Since the retina cannot function properly under these conditions, permanent vision loss may occur if a detached retina is not repaired within 24 to 72 hours.
At Risk
Retinal Detachment is considered a risk for:
• Nearsighted adults
• People who have had an eye injury or post cataract extraction surgery
• People with a family history of retinal detachment
• People who have suffered a hard blow or sever trauma to the eye such as a contusion or penetrating wound. There has been a rise in those under teenagers and young adults due to paintball injuries.

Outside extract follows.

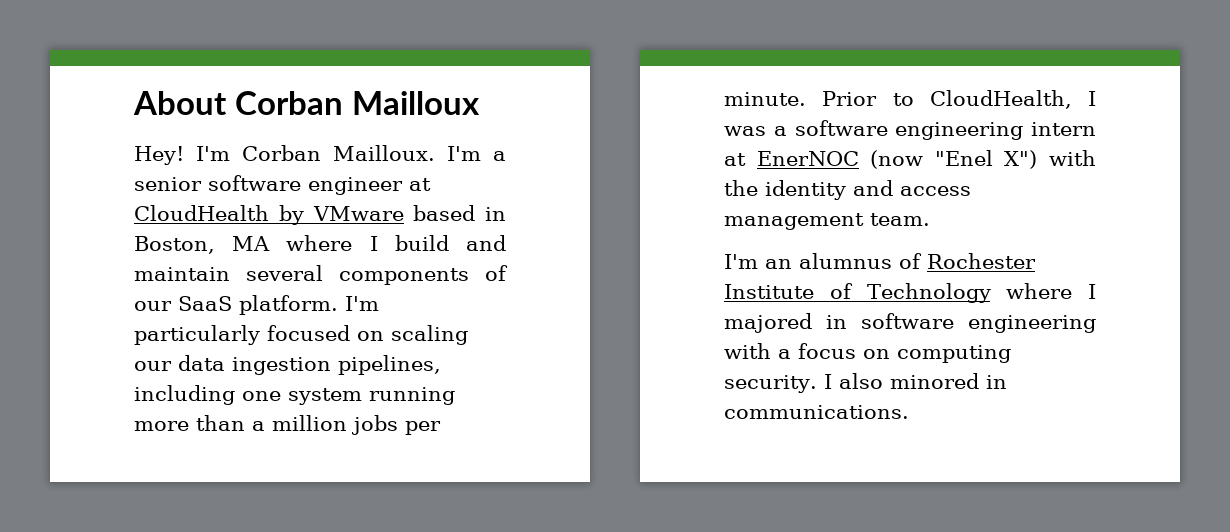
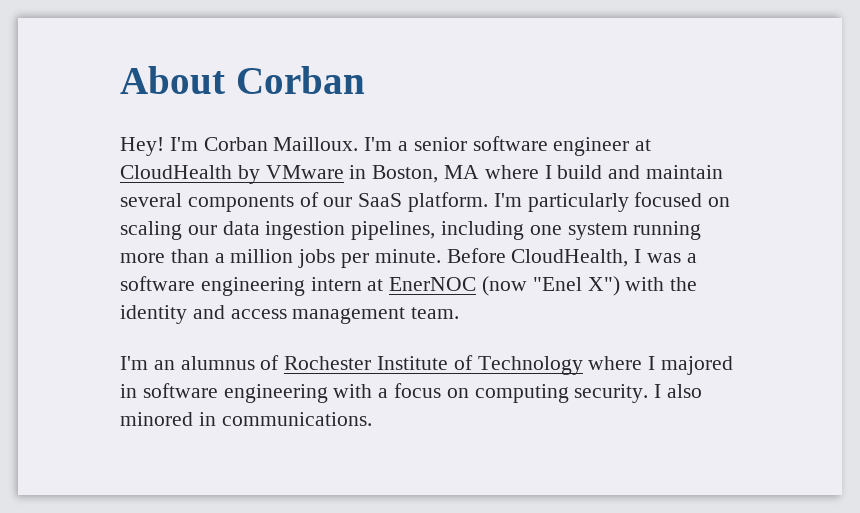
[351,91,480,115] Mailloux -> (365, 80) none
[413,205,476,221] based -> (344, 172) none
[822,91,914,106] Prior to -> [446,248,506,263] Before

• Secondary detachments as a result of other diseases, such as tumors, severe inflammations or complications from diabetes.
Statistic for the United States show that nearly 28,000 cases of retinal detachment occurs each year. Most cases are a result of the processing of aging, affects a higher number of people with a Jewish heritage and occurs the least often among blacks.
Symptoms
Symptoms of retinal detachment include:
• Flashes of light
• Showering effect of floaters in the visual field
• Darkening of the peripheral visual field.
• Vision loss maybe filmy, cloudy, irregular or curtain-like.
• One large floater in the middle of the field of vision or a wavy distortion of objects may also be a sign of a detached retina.
There is no pain associated with retinal detachment, but if you suffer from any of the above symptoms, see your eye doctor immediately. Often floaters will actually decrease as the retina detaches giving a false signal of possible a reversal in the condition when in truth the condition is worsening.
Diagnosis
Retinal detachment is diagnosed through an eye exam by a retinal specialist. The earlier the diagnosis is made, the greater the chance to restore vision. Diagnosis is based on symptoms and a thorough examination of the retina.
Treatment
Surgical treatment for retinal detachment depends on type, severity, and location of the detachment. Risks include infection, bleeding, cataract development, and increased pressure inside the eye. However, without intervention, retinal detachment usually causes permanent partial vision loss or blindness.
There are numerous approaches to treating retinal detachment. These include:
• Laser (thermal) or freezing (cryopexy). Both of these approaches can repair a detached retina if it is diagnosed early enough.
• Cryopexy - Cryopexy uses nitrous oxide to freeze the tissue behind the retinal tear, stimulating scar tissue formation that will seal the edges of the tear. It is usually done as an outpatient procedure, under local anesthesia.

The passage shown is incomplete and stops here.